» GOAL OF THE EXERCISE:
Could you please transcribe the data exactly, without the pictures?

+++ SOURCE DATA

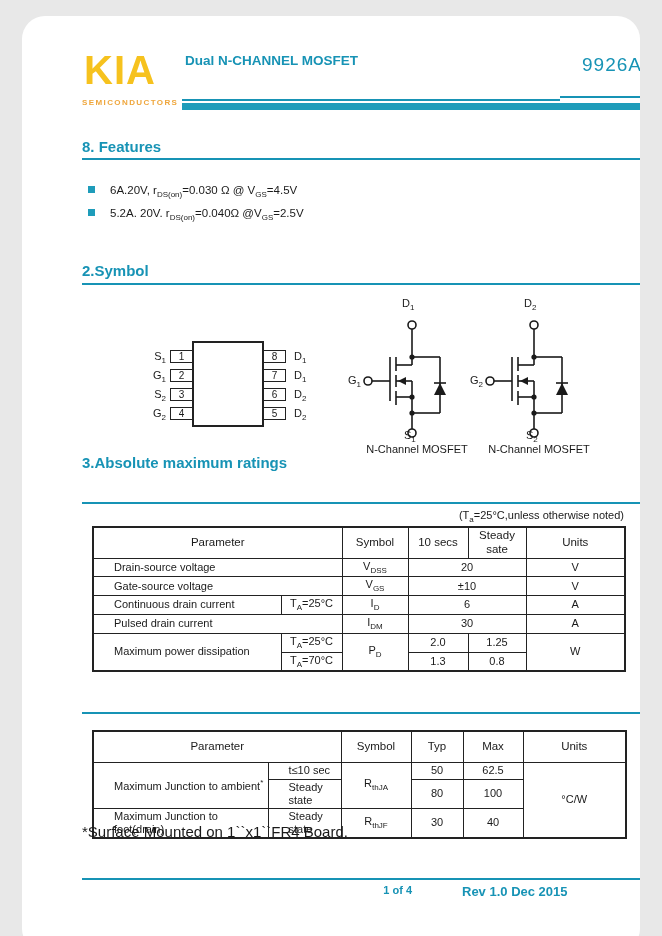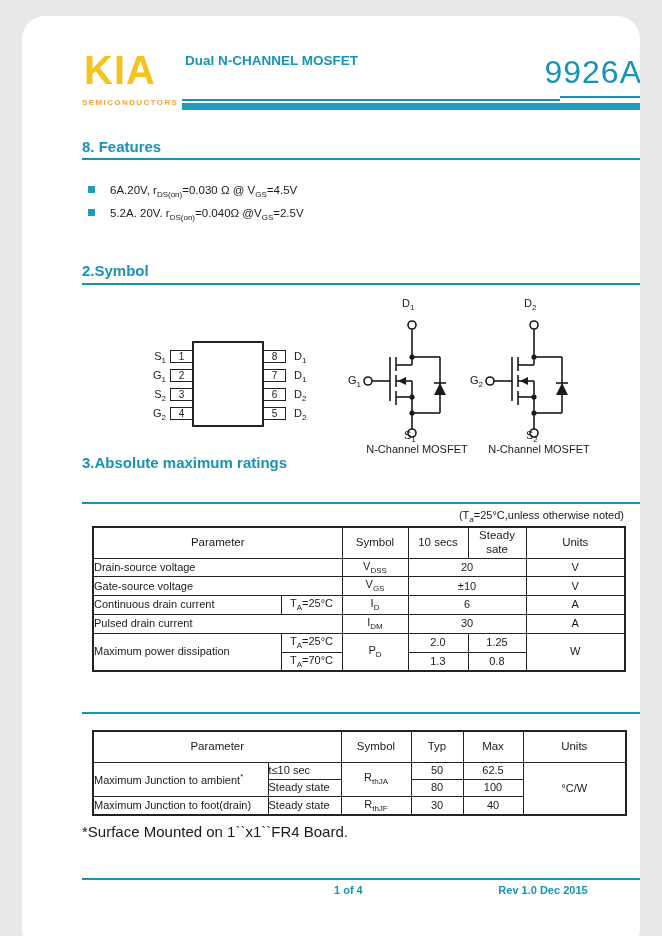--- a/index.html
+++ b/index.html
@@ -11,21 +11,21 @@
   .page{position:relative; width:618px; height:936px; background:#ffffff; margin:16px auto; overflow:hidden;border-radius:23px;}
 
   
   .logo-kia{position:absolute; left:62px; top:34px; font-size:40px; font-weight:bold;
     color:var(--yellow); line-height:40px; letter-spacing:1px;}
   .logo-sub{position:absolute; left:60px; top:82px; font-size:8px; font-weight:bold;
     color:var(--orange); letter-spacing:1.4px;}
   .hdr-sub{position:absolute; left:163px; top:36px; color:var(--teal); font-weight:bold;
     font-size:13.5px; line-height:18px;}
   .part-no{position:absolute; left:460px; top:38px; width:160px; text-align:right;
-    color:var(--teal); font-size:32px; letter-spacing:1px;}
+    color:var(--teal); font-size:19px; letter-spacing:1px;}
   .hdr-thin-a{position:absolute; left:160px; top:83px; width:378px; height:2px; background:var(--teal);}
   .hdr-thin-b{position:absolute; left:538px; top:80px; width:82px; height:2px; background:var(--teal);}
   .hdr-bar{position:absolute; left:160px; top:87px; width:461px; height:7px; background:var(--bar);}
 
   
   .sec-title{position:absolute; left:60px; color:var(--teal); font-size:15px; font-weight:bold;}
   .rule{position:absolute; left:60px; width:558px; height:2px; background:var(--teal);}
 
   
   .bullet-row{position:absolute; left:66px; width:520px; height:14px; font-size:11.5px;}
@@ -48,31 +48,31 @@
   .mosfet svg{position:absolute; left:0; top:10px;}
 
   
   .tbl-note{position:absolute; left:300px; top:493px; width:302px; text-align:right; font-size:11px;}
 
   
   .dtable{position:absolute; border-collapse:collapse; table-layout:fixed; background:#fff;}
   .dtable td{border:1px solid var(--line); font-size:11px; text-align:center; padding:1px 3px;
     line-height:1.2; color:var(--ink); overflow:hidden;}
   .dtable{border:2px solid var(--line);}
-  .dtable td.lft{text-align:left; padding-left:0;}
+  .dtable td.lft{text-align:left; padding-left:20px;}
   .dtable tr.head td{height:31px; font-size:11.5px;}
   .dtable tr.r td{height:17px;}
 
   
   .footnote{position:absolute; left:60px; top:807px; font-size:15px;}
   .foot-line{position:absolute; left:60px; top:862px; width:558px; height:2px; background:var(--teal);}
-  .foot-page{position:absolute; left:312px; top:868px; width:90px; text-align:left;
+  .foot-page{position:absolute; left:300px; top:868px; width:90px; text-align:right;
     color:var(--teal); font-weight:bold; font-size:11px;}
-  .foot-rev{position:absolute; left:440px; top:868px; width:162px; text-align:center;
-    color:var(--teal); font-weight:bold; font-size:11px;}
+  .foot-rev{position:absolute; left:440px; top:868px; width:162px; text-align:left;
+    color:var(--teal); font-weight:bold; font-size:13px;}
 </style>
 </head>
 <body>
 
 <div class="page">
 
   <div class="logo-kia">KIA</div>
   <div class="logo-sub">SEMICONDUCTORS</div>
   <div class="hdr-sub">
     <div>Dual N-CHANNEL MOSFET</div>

++++++

» YOUR SOLUTION:
--- a/index.html
+++ b/index.html
@@ -11,21 +11,21 @@
   .page{position:relative; width:618px; height:936px; background:#ffffff; margin:16px auto; overflow:hidden;border-radius:23px;}
 
   
   .logo-kia{position:absolute; left:62px; top:34px; font-size:40px; font-weight:bold;
     color:var(--yellow); line-height:40px; letter-spacing:1px;}
   .logo-sub{position:absolute; left:60px; top:82px; font-size:8px; font-weight:bold;
     color:var(--orange); letter-spacing:1.4px;}
   .hdr-sub{position:absolute; left:163px; top:36px; color:var(--teal); font-weight:bold;
     font-size:13.5px; line-height:18px;}
   .part-no{position:absolute; left:460px; top:38px; width:160px; text-align:right;
-    color:var(--teal); font-size:32px; letter-spacing:1px;}
+    color:var(--teal); font-size:19px; letter-spacing:1px;}
   .hdr-thin-a{position:absolute; left:160px; top:83px; width:378px; height:2px; background:var(--teal);}
   .hdr-thin-b{position:absolute; left:538px; top:80px; width:82px; height:2px; background:var(--teal);}
   .hdr-bar{position:absolute; left:160px; top:87px; width:461px; height:7px; background:var(--bar);}
 
   
   .sec-title{position:absolute; left:60px; color:var(--teal); font-size:15px; font-weight:bold;}
   .rule{position:absolute; left:60px; width:558px; height:2px; background:var(--teal);}
 
   
   .bullet-row{position:absolute; left:66px; width:520px; height:14px; font-size:11.5px;}
@@ -48,31 +48,31 @@
   .mosfet svg{position:absolute; left:0; top:10px;}
 
   
   .tbl-note{position:absolute; left:300px; top:493px; width:302px; text-align:right; font-size:11px;}
 
   
   .dtable{position:absolute; border-collapse:collapse; table-layout:fixed; background:#fff;}
   .dtable td{border:1px solid var(--line); font-size:11px; text-align:center; padding:1px 3px;
     line-height:1.2; color:var(--ink); overflow:hidden;}
   .dtable{border:2px solid var(--line);}
-  .dtable td.lft{text-align:left; padding-left:0;}
+  .dtable td.lft{text-align:left; padding-left:20px;}
   .dtable tr.head td{height:31px; font-size:11.5px;}
   .dtable tr.r td{height:17px;}
 
   
   .footnote{position:absolute; left:60px; top:807px; font-size:15px;}
   .foot-line{position:absolute; left:60px; top:862px; width:558px; height:2px; background:var(--teal);}
-  .foot-page{position:absolute; left:312px; top:868px; width:90px; text-align:left;
+  .foot-page{position:absolute; left:300px; top:868px; width:90px; text-align:right;
     color:var(--teal); font-weight:bold; font-size:11px;}
-  .foot-rev{position:absolute; left:440px; top:868px; width:162px; text-align:center;
-    color:var(--teal); font-weight:bold; font-size:11px;}
+  .foot-rev{position:absolute; left:440px; top:868px; width:162px; text-align:left;
+    color:var(--teal); font-weight:bold; font-size:13px;}
 </style>
 </head>
 <body>
 
 <div class="page">
 
   <div class="logo-kia">KIA</div>
   <div class="logo-sub">SEMICONDUCTORS</div>
   <div class="hdr-sub">
     <div>Dual N-CHANNEL MOSFET</div>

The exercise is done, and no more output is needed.